### DESCRIPTION OF THE TASK
Your task is to filter the data below down to the lines holding "image".

### GIVEN DATA
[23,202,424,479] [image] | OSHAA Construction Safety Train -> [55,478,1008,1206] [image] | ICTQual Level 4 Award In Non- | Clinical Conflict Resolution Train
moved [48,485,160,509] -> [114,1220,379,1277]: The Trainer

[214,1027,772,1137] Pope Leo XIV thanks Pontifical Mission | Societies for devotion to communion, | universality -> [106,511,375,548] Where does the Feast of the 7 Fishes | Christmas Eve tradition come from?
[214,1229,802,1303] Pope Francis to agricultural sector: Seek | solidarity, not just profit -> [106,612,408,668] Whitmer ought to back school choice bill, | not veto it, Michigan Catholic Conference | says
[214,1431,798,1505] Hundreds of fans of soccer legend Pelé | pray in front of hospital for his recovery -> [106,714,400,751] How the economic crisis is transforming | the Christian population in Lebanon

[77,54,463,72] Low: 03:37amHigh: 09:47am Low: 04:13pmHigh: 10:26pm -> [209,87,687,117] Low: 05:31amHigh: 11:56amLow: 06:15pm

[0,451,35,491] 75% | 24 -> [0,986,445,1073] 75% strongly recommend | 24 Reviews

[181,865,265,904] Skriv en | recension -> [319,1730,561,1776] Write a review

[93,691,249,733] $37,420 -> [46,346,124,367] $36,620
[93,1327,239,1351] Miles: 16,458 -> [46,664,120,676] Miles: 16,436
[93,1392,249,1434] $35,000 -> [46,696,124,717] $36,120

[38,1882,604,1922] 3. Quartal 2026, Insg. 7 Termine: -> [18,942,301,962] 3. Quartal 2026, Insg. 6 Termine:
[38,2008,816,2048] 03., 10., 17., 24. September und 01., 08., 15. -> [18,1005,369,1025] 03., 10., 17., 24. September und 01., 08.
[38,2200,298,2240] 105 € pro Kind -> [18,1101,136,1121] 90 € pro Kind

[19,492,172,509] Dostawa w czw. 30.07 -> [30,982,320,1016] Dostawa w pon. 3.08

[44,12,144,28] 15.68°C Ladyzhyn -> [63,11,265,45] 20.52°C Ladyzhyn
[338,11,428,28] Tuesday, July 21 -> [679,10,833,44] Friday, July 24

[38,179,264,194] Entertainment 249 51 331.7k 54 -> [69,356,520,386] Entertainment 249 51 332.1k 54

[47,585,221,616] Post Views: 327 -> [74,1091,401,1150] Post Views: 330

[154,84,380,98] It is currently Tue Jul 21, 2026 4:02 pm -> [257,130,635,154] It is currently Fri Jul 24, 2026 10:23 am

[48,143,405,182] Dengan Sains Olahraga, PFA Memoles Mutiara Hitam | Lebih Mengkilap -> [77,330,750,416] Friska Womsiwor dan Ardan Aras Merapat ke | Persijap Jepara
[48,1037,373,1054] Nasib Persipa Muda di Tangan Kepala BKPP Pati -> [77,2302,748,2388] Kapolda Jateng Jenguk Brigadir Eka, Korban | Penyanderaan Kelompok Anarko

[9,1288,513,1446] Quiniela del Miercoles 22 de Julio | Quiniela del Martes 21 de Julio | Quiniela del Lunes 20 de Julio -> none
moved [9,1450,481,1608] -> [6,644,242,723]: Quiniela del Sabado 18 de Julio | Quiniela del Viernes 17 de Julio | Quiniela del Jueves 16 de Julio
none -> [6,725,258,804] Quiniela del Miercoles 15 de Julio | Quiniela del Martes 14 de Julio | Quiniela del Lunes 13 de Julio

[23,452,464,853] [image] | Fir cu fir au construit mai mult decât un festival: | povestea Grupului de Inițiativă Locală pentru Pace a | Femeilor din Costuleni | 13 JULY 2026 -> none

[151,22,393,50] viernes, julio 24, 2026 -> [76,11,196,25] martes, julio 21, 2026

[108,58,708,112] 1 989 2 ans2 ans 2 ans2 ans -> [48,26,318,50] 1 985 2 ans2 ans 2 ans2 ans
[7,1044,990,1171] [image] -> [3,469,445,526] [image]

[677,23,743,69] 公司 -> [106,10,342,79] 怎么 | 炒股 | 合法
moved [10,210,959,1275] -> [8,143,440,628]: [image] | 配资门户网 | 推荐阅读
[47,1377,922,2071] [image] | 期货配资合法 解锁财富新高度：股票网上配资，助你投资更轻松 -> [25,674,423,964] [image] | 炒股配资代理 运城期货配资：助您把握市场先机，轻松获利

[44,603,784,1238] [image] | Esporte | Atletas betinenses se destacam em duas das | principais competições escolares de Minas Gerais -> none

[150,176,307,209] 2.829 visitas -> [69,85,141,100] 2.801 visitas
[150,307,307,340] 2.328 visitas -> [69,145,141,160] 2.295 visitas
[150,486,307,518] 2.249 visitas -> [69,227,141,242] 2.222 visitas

### RESPONSE AREA
[23,202,424,479] [image] | OSHAA Construction Safety Train -> [55,478,1008,1206] [image] | ICTQual Level 4 Award In Non- | Clinical Conflict Resolution Train
[23,452,464,853] [image] | Fir cu fir au construit mai mult decât un festival: | povestea Grupului de Inițiativă Locală pentru Pace a | Femeilor din Costuleni | 13 JULY 2026 -> none
[7,1044,990,1171] [image] -> [3,469,445,526] [image]
moved [10,210,959,1275] -> [8,143,440,628]: [image] | 配资门户网 | 推荐阅读
[47,1377,922,2071] [image] | 期货配资合法 解锁财富新高度：股票网上配资，助你投资更轻松 -> [25,674,423,964] [image] | 炒股配资代理 运城期货配资：助您把握市场先机，轻松获利
[44,603,784,1238] [image] | Esporte | Atletas betinenses se destacam em duas das | principais competições escolares de Minas Gerais -> none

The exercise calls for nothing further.